In fact, Sam Stovall’s data suggests that instead of worrying about low volatility, investors should cheer the current calm.
Stovall found 17 previous years where stocks were both unusually strong and unusually quiet. Stocks rose in each of those 17 years, with gains twice that seen in normal years, suggesting the 2017 bull market is not going to peter out any time soon.
Similarly, Stovall notes the S&P 500 has only experienced a handful of days this year where it rose or fell by at least 1 per cent or more. Historically, that has indicated a very high likelihood of annual equity market gains, with stocks typically posting double-digit percentage gains.
In contrast, markets have fallen in roughly two-thirds of years where daily 1 per cent moves were especially common.

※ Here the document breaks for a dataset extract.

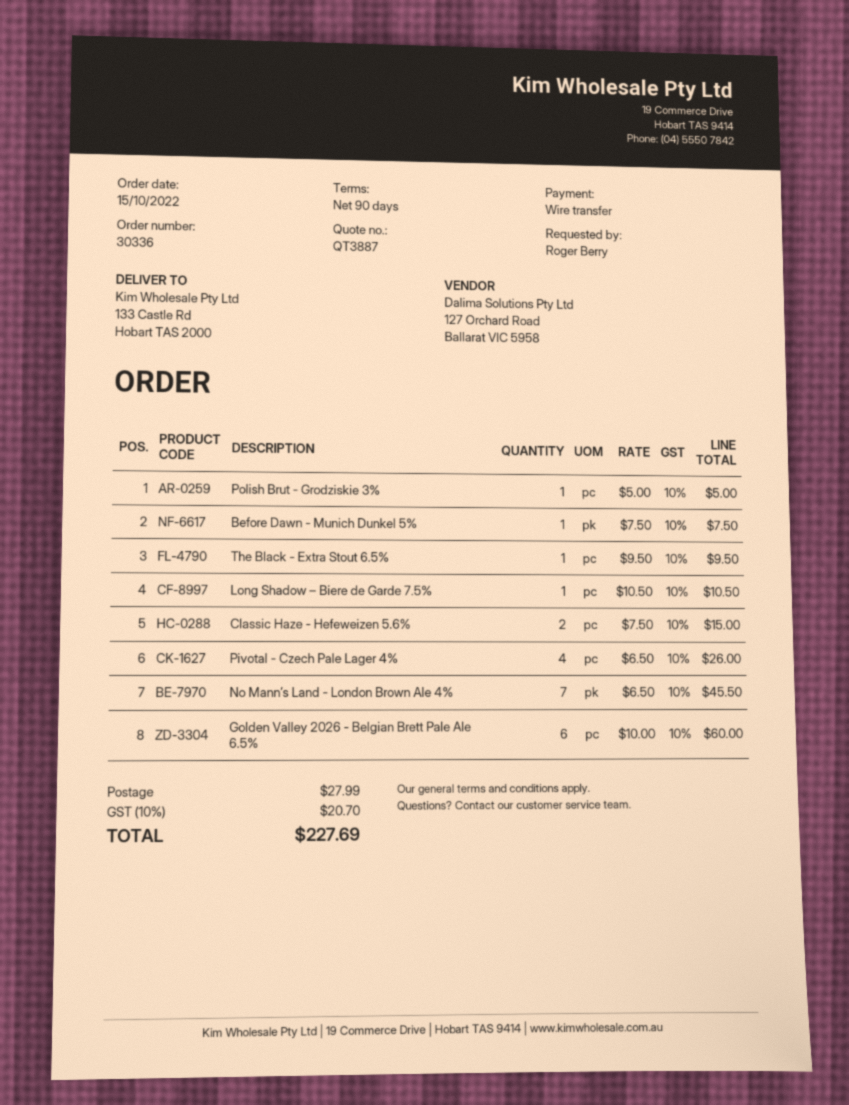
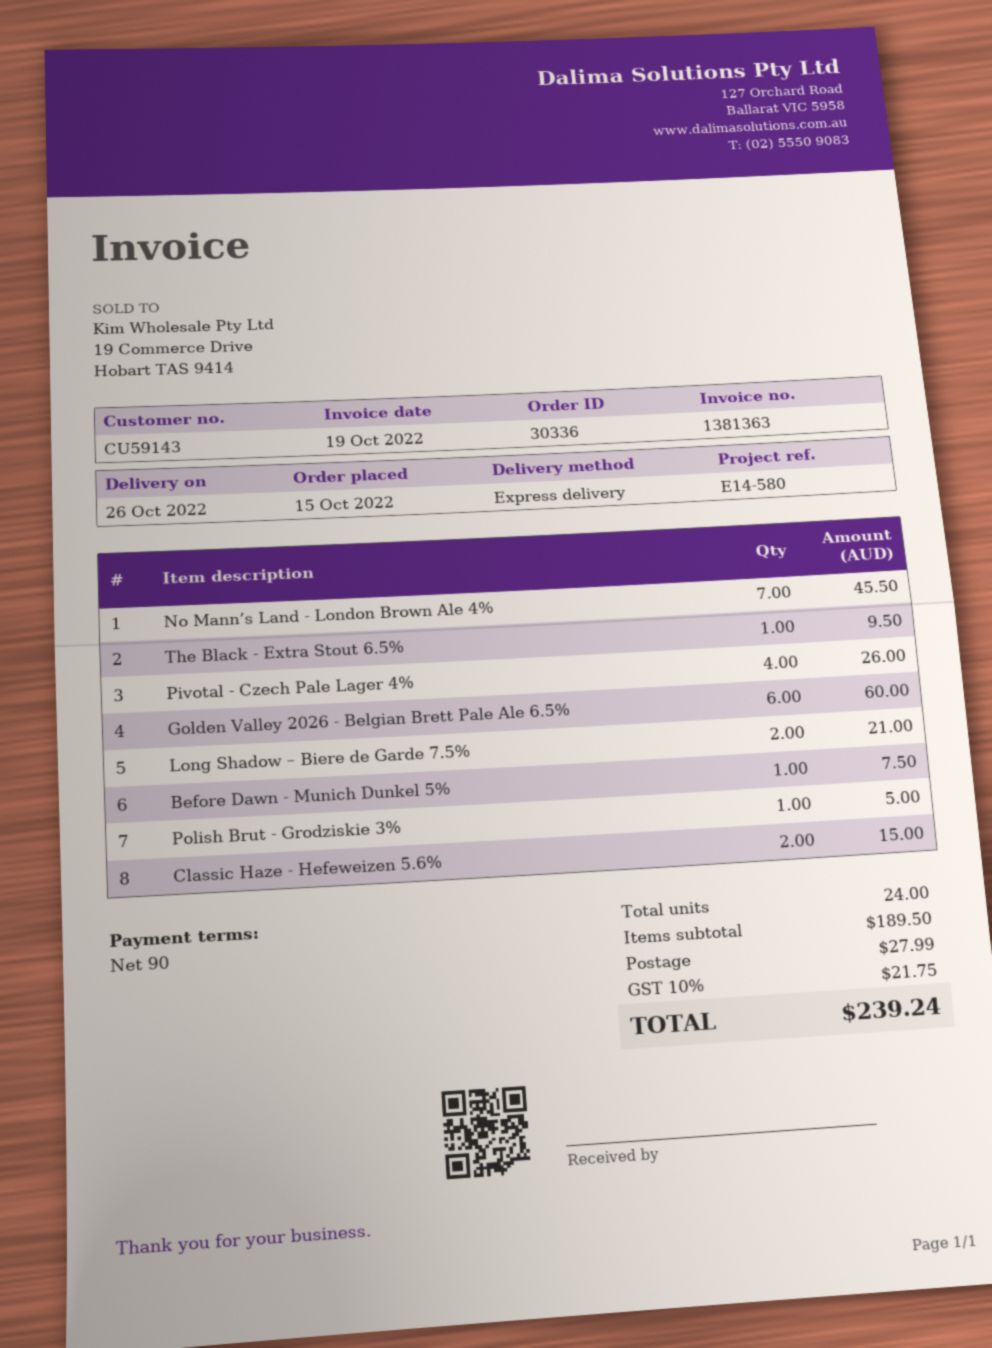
Long Shadow – Biere de Garde 7.5%: 1 for 10.50 -> 2 for 21.00
tax: 10% = 20.70 -> 10% = 21.75
total: 227.69 -> 239.24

In short, history indicates the ongoing angst about abnormally low volatility is misplaced.
Time for a pullback?
The aforementioned evidence indicates investors should cheer, not fear, all-time highs and low volatility. However, that’s not to say that markets will not suffer short-term retreats.
Thus far, there have been precious few such retreats in 2017. In the first half of the year, the S&P was never more than 2.8 per cent off its high (the second-smallest first-half pullback in history); Europe-wide indices have yet to fall by more than 4 per cent; the biggest pullback in pan-Asian indices has been just 2 per cent.
This is an oddly long period of calm. US stocks have not experienced a 5 per cent pullback since June 2016's Brexit vote, the longest such run in 21 years. In the US, stocks have historically experience an average intra-year decline of 14 per cent; in Europe and Asia, the corresponding figures are 16 and 20 per cent, respectively.
In other words, investors have had it easy in what has been "one of the most sleepy markets in history", as LPL Research strategist Ryan Detrick noted recently.
No one can say for sure when this will change, but Detrick would not be surprised if stocks pulled back in August or September, a seasonally weak period for stocks. One potential trigger is earnings season. Most valuation metrics indicate US stocks are pricey, so equities are vulnerable in the event earnings do not live up to expectations. That might unnerve investors who have forgotten stocks are meant to decline on occasions, although Detrick reckons any pullback will not prove to be especially bruising, with stocks ultimately likely to finish the year higher than they are now.
History supports that contention. Bespoke Investment Group data shows that in the past, years that saw small peak-to-trough declines in the first half of the year tended to remain calm in the second half of the year.
History is an imprecise guide to future market action, of course, and all kinds of unforeseen events could throw stocks off course. Nevertheless, the fundamental factors driving stocks higher in 2017 – namely improving global earnings and accommodative central banks – remain in place.
As for the notion things may be a little too good at the moment, the data doesn’t support that conclusion; rather, it indicates calm, strong markets can remain calm and strong for longer than one might think.